Intersection of compact sets in the unit interval Let $\mathscr K$ be an uncountable set such that every $K\in\mathscr K$ is a compact subset of $[0,1]$ with positive Lebesgue measure. Does it then follow that there exists an uncountable $\mathscr A\subseteq\mathscr K$ with $\bigcap\,\mathscr A\not=\emptyset$ ?
 A: Assuming the continuum hypothesis, the answer is negative.
First of all, we can index ${\cal K}$ by $[0,1]$, let $K_x$ be the set in ${\cal K}$ with index $x$. Now well-order $[0,1]$ in a way corresponding to the first uncountable ordinal. For any $x$, there are only countably many points preceding $x$ in the well ordering. We can therefore choose $K_x$ so that it does not contain any point that precedes $x$. Now let $A$ be any uncountable set and consider $\bigcap_{x\in A} K_x$. For any $y$, there is an $x\in A$ which comes after $y$. Hence this set must be empty.

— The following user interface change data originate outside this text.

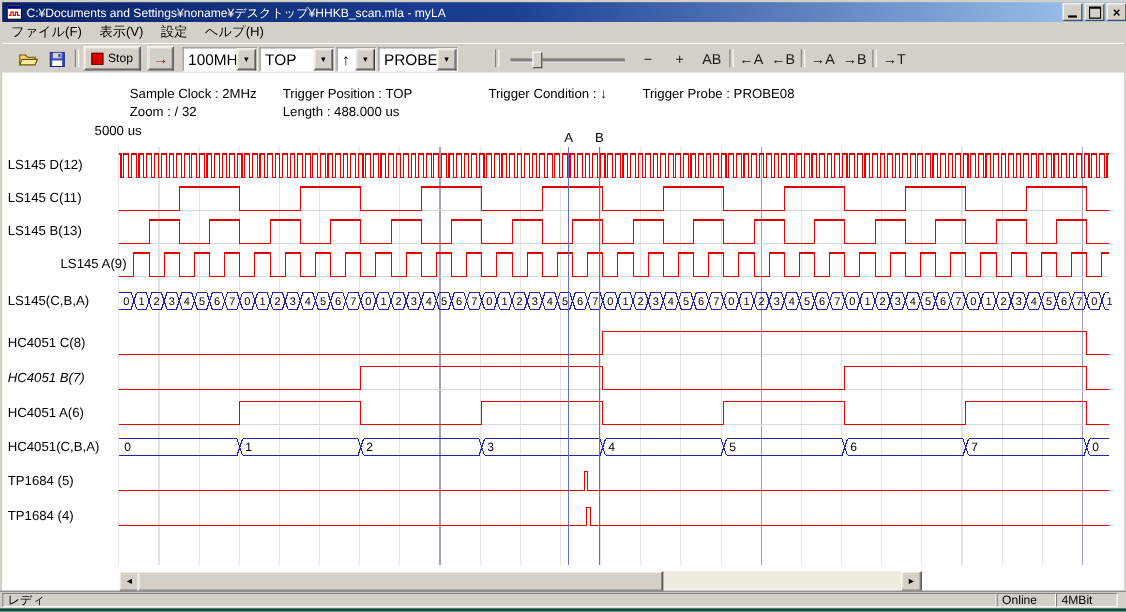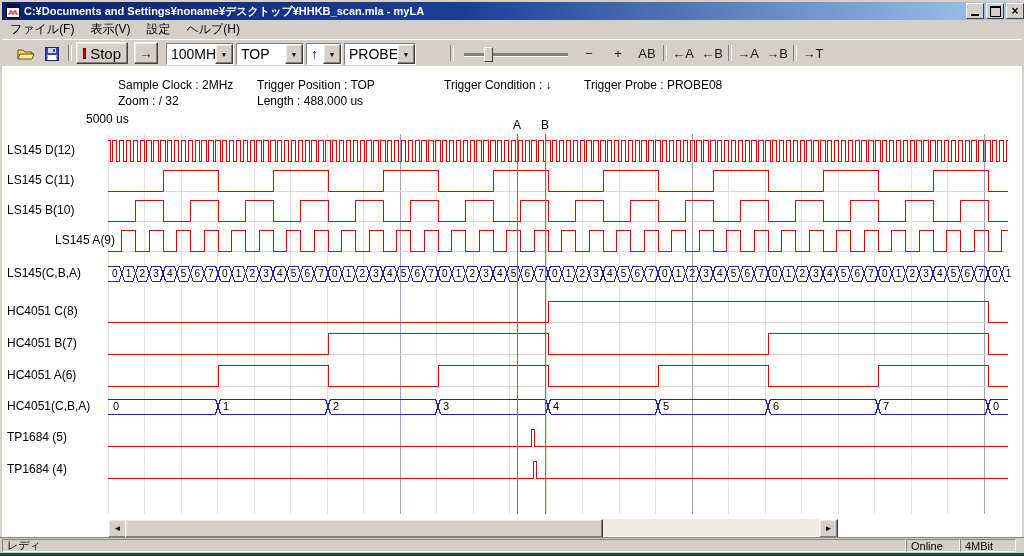--- a/index.html
+++ b/index.html
@@ -4,21 +4,21 @@
 <style>
   html,body{margin:0;padding:0}
   body{width:1024px;height:556px;background:#124c3c;font-family:"Liberation Sans","DejaVu Sans",sans-serif}
   .window{position:relative;width:1024px;height:553px;background:#d4d0c8;overflow:hidden}
 
   
   .titlebar{position:absolute;left:2px;top:2px;width:1020px;height:18px;
     background:linear-gradient(90deg,#0a246a 0%,#1c3f94 45%,#a6caf0 100%);
     display:flex;align-items:center;padding:0 2px;color:#fff}
   .app-icon{margin-left:2px;flex:0 0 auto}
-  .title-text{flex:1;font-size:11px;font-weight:bold;white-space:nowrap;overflow:hidden;margin-left:4px}
+  .title-text{flex:1;font-size:11px;font-weight:normal;white-space:nowrap;overflow:hidden;margin-left:4px}
   .tb-btn{width:16px;height:14px;margin-left:2px;background:#d4d0c8;border:1px solid;
     border-color:#ffffff #404040 #404040 #ffffff;display:inline-flex;align-items:center;
     justify-content:center;color:#000;flex:0 0 auto}
   .glyph-min{display:block;width:8px;height:2px;background:#000;margin-top:8px}
   .glyph-max{display:block;width:9px;height:8px;border:1px solid #000;border-top:2px solid #000}
   .glyph-close{font-size:12px;line-height:12px;font-weight:bold}
 
   
   .menubar{position:absolute;left:2px;top:20px;width:1020px;height:19px;background:#d4d0c8;
     display:flex;align-items:flex-start}
@@ -26,21 +26,21 @@
 
   
   .toolbar{position:absolute;left:2px;top:39px;width:1020px;height:27px;background:#d4d0c8;
     border-top:1px solid #ffffff;border-bottom:1px solid #808080}
   .iconbtn{position:absolute;top:4px;width:24px;height:20px;display:inline-flex;align-items:center;justify-content:center}
   .tsep{display:inline-block;width:2px;height:16px;border-left:1px solid #808080;border-right:1px solid #ffffff}
   .tsep.abs{position:absolute;top:5px}
   .raised{background:#d4d0c8;border:1px solid;border-color:#ffffff #404040 #404040 #ffffff;
     box-shadow:inset -1px -1px 0 #808080,inset 1px 1px 0 #ece9d8}
   .stopbtn{position:absolute;left:74px;top:2px;width:52px;height:22px;display:inline-flex;
-    align-items:center;justify-content:center;gap:4px;font-size:15px;color:#000;font-family:inherit}
+    align-items:center;justify-content:center;gap:4px;font-size:11px;color:#000;font-family:inherit}
   .stop-square{display:inline-block;width:9px;height:9px;background:#dd0000;border:1px solid #700000}
   .runbtn{position:absolute;left:132px;top:2px;width:24px;height:22px;display:inline-flex;
     align-items:center;justify-content:center;font-size:14px;font-weight:bold;color:#8b0000;font-family:inherit}
   .combo{position:absolute;top:3px;height:20px;background:#fff;border:1px solid;
     border-color:#808080 #ffffff #ffffff #808080;display:flex;align-items:center}
   .combo-val{flex:1;font-size:14px;color:#000;padding-left:4px;white-space:nowrap;overflow:hidden}
   .combo-arrow{width:16px;height:18px;display:inline-flex;align-items:center;justify-content:center;
     font-size:7px;color:#000;flex:0 0 auto}
   .slider{position:absolute;left:462px;top:7px;width:104px;height:14px}
   .slider-track{position:absolute;left:0;top:6px;width:104px;height:3px;background:#808080;
@@ -300,25 +300,25 @@
       <path d="M 108 478 H 533.5 V 461 H 536.5 V 478 H 1008" stroke="#e60000" fill="none" stroke-width="1"></path>
       <line x1="517" y1="134" x2="517" y2="514" stroke="#6a6ad6" stroke-width="1"></line>
       <text x="517" y="129" font-size="12" text-anchor="middle" fill="#000000">A</text>
       <line x1="545" y1="134" x2="545" y2="514" stroke="#6a6ad6" stroke-width="1"></line>
       <text x="545" y="129" font-size="12" text-anchor="middle" fill="#000000">B</text>
     </svg>
 
   <div>
       <div class="ch-label" style="top: 142.5px;">LS145 D(12)</div>
       <div class="ch-label" style="top: 172.5px;">LS145 C(11)</div>
-      <div class="ch-label" style="top: 202.5px;">LS145 B(10)</div>
+      <div class="ch-label" style="top: 202.5px;">LS145 B(13)</div>
       <div class="ch-label" style="top: 232.5px; margin-left: 48px;">LS145 A(9)</div>
       <div class="ch-label" style="top: 265.5px;">LS145(C,B,A)</div>
       <div class="ch-label" style="top: 303.5px;">HC4051 C(8)</div>
-      <div class="ch-label" style="top: 335.5px;">HC4051 B(7)</div>
+      <div class="ch-label" style="top: 335.5px; font-style: italic;">HC4051 B(7)</div>
       <div class="ch-label" style="top: 367.5px;">HC4051 A(6)</div>
       <div class="ch-label" style="top: 398.5px;">HC4051(C,B,A)</div>
       <div class="ch-label" style="top: 429.5px;">TP1684 (5)</div>
       <div class="ch-label" style="top: 461.5px;">TP1684 (4)</div>
     </div>
 
   <div class="hscroll">
     <span class="scroll-btn raised" style="left:0">◄</span>
     <span class="scroll-track" style="left:17px;width:696px"></span>
     <span class="scroll-thumb raised" style="left:17px;width:476px"></span>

A: Assuming $MA_{\aleph_1}$, the answer is positive.
Let $P$ be the collection of all positive measure finite intersections of elements of $\mathcal{K}$, ordered by inclusion. Then $P$ is a ccc uncountable partial order so (by $MA_{\aleph_1}$) it contains an uncountable centered subset $Q \subseteq P$. If we let $\mathcal{A}$ be the collection of all elements of $\mathcal{K}$ that contain some element of $Q$, it follows that $\mathcal{A}$ has the finite intersection property and therefore $\bigcap \mathcal{A} \neq \emptyset$.
Edit: A subset $Q$ of a poset $P$ is called centered if any finite $F \subseteq Q$ has a lower bound in $P$. It was proved by Velickovic and Todorcevic in "Martin's axiom an partitions" (1987) that $MA_{\aleph_1}$ is equivalent to the statement that every ccc uncountable partial order contains an uncountable centered subset.